The enhancement of reasoning capabilities in large language models (LLMs) has garnered significant attention, with supervised fine-tuning (SFT) and reinforcement learning emerging as dominant paradigms. While recent studies recognize the importance of reflection in reasoning processes, existing methodologies seldom address proactive reflection encouragement during training.
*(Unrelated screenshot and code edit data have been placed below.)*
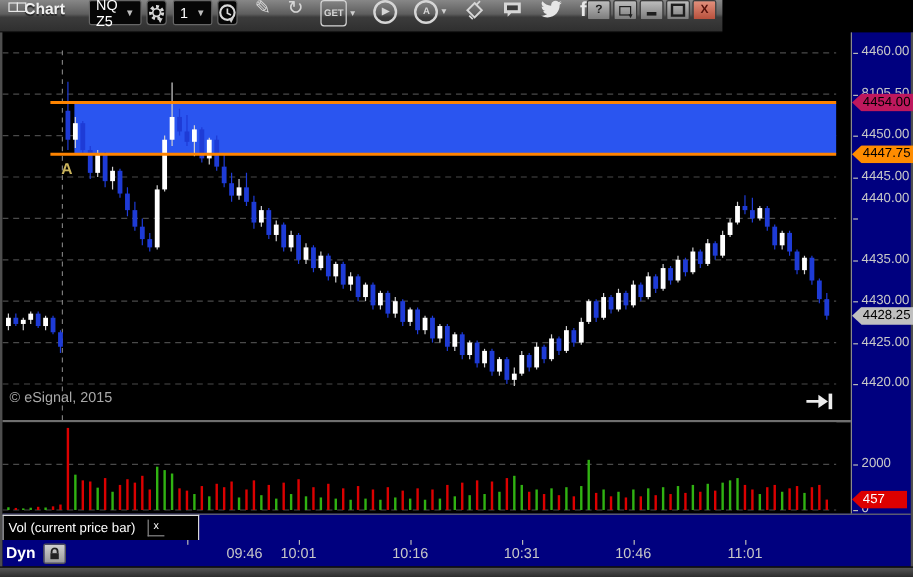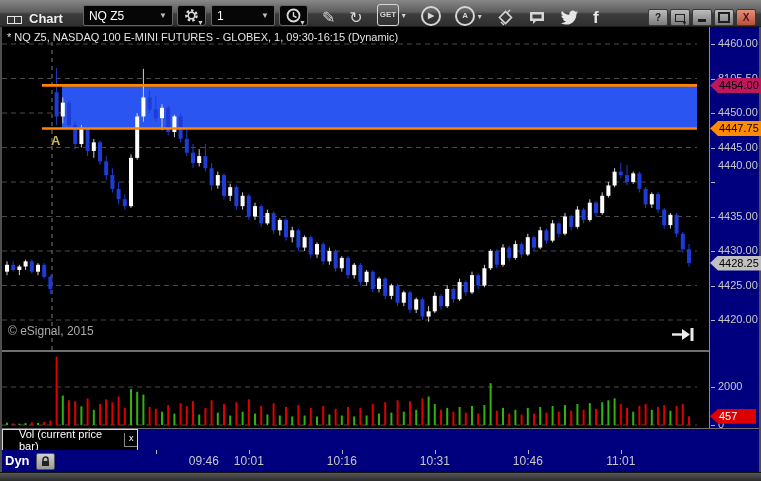--- a/index.html
+++ b/index.html
@@ -1,21 +1,21 @@
 <!DOCTYPE html>
 <html><head>
 <meta charset="utf-8">
 <style>
   html,body{margin:0;padding:0;background:#222;}
   #app{position:relative;width:761px;height:481px;background:#000;overflow:hidden;
        font-family:"Liberation Sans",sans-serif;-webkit-font-smoothing:antialiased;}
   
-  .titlebar{position:absolute;left:0;top:0;width:761px;height:27px;
+  .titlebar{position:absolute;left:0;top:0;width:602px;height:27px;
     background:linear-gradient(180deg,#878787 0%,#5e5e5e 45%,#3c3c3c 55%,#2f2f2f 100%);
-    border-bottom:1px solid #1c1c1c;display:flex;align-items:flex-end;box-sizing:border-box;}
+    border-bottom:1px solid #1c1c1c;display:flex;align-items:flex-start;box-sizing:border-box;}
   .win-icon{margin-left:7px;position:relative;width:15px;height:12px;display:inline-block;}
   .win-icon i{position:absolute;width:6px;height:6px;border:1.5px solid #e6e6e6;background:transparent;}
   .win-icon i:first-child{left:0;top:2px;}
   .win-icon i:last-child{left:7px;top:2px;}
   .title{margin-left:7px;font-size:13px;font-weight:bold;color:#f0f0f0;text-shadow:0 1px 1px #222;}
   .dd{height:19px;background:#060606;border:1px solid #666;border-radius:2px;color:#fff;
       font-size:12px;display:flex;align-items:center;justify-content:space-between;
       padding:0 5px;box-shadow:0 0 3px #999 inset? none;}
   .dd .caret{color:#bdbdbd;font-size:8px;margin-left:6px;}
   .dd.symbol{width:78px;margin-left:20px;}
@@ -49,23 +49,23 @@
   .vol-pane{position:absolute;left:2px;top:352px;width:695px;height:76px;background:#000;}
   .axis-col{position:absolute;left:697px;top:27px;width:62px;height:423px;background:#00007f;border-left:1px solid #8a8a8a;box-sizing:border-box;margin-left:12px;}
   .axis-label{position:absolute;left:8px;font-size:11px;color:#c8c8c8;white-space:nowrap;}
   .axis-tick{position:absolute;left:1px;width:4px;height:1px;background:#b8b8b8;}
   .price-tag{position:absolute;left:0px;width:57px;height:15px;font-size:11px;line-height:15px;
      padding-left:9px;box-sizing:border-box;
      clip-path:polygon(0 50%,8px 0,100% 0,100% 100%,8px 100%);z-index:6;}
   .vol-tag{width:46px;}
   
   .tab-row{position:absolute;left:2px;top:428px;width:757px;height:22px;background:#00007f;border-top:1px solid #6f6f6f;box-sizing:border-box;}
-  .vol-tab{position:absolute;left:0;top:0;width:136px;height:21px;background:#000;
+  .vol-tab{position:absolute;left:0;top:0;width:164px;height:21px;background:#000;
      border:1px solid #d9d9d9;border-bottom:none;box-sizing:border-box;color:#fff;font-size:11px;
-     display:flex;align-items:center;padding-left:16px;}
+     display:flex;align-items:center;padding-left:4px;}
   .tab-close{margin-left:10px;width:13px;height:13px;font-size:9px;color:#fff;border-left:1px solid #888;
      border-bottom:1px solid #888;display:flex;align-items:flex-start;justify-content:center;line-height:10px;}
   .time-bar{position:absolute;left:2px;top:450px;width:757px;height:22px;background:#00007f;}
   .dyn{position:absolute;left:3px;top:3px;font-size:13px;font-weight:bold;color:#fff;}
   .lockbtn{position:absolute;left:34px;top:3px;width:17px;height:15px;background:linear-gradient(180deg,#cfcfcf,#9a9a9a);
      border:1px solid #555;border-radius:2px;display:flex;align-items:center;justify-content:center;}
   .time-label{position:absolute;top:4px;transform:translateX(-50%);font-size:12px;color:#c8c8c8;}
   .time-tick{position:absolute;top:0;width:1px;height:4px;background:#b8b8b8;}
   .bottom-strip{position:absolute;left:0;top:472px;width:761px;height:9px;
      background:linear-gradient(180deg,#565656,#2b2b2b);border-top:1px solid #141414;box-sizing:border-box;}
@@ -150,21 +150,20 @@
           <span class="minbar"></span>
         </span>
       <span class="wbtn">
           <span class="maxbox"></span>
         </span>
       <span class="wbtn close">X</span>
     </div>
   </div>
 
   <div class="chart-pane">
-    <div class="chart-header">* NQ Z5, NASDAQ 100 E-MINI FUTURES - GLOBEX, 1, 09:30-16:15 (Dynamic)</div>
     <svg id="priceSvg" width="695" height="323" viewBox="0 0 695 323">
         <line x1="0" y1="17" x2="695" y2="17" stroke="#4a4a4a" stroke-dasharray="5 4" stroke-width="1"></line>
         <line x1="0" y1="51.5" x2="695" y2="51.5" stroke="#4a4a4a" stroke-dasharray="5 4" stroke-width="1"></line>
         <line x1="0" y1="86" x2="695" y2="86" stroke="#4a4a4a" stroke-dasharray="5 4" stroke-width="1"></line>
         <line x1="0" y1="120.5" x2="695" y2="120.5" stroke="#4a4a4a" stroke-dasharray="5 4" stroke-width="1"></line>
         <line x1="0" y1="155" x2="695" y2="155" stroke="#4a4a4a" stroke-dasharray="5 4" stroke-width="1"></line>
         <line x1="0" y1="189.5" x2="695" y2="189.5" stroke="#4a4a4a" stroke-dasharray="5 4" stroke-width="1"></line>
         <line x1="0" y1="224" x2="695" y2="224" stroke="#4a4a4a" stroke-dasharray="5 4" stroke-width="1"></line>
         <line x1="0" y1="258.5" x2="695" y2="258.5" stroke="#4a4a4a" stroke-dasharray="5 4" stroke-width="1"></line>
         <line x1="0" y1="293" x2="695" y2="293" stroke="#4a4a4a" stroke-dasharray="5 4" stroke-width="1"></line>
This study focuses on mathematical reasoning by proposing a four-stage framework integrating Group Relative Policy Optimization (GRPO) with the reflection reward mechanisms to strengthen LLMs' self-reflective capabilities. Besides, this approach incorporates established accuracy and format reward. Experimental results demonstrate GRPO's state-of-the-art performance through reflection-encouraged training, with ablation studies confirming the reflection reward's pivotal role. Comparative evaluations demonstrate full-parameter SFT's superiority over low-rank adaptation (LoRA) despite heightened computational demands. Building on these cumulative findings, this research substantiates GRPO's methodological significance in post-training optimization and envisions its potential to serve as a pivotal enabler for future LLM-based intelligent agents through the synergistic integration of cognitive rewards with dynamic environmental interactions.

Keywords:

large language models (LLMs), Group Relative Policy Optimization (GRPO), reflection, reasoning

Wang,Z. (2025). GRPO and Reflection Reward for Mathematical Reasoning in Large Language Models. Applied and Computational Engineering,154,161-166.
Export citation

1. Introduction

The emergence of domain-specific Artificial Intelligence has catalyzed a paradigm shift toward specialized models as critical computational infrastructure. This paradigm shift necessitates cost-efficient adaptation strategies, with post-training methods establishing dominance due to the prohibitive computational expenditures required for training from scratch.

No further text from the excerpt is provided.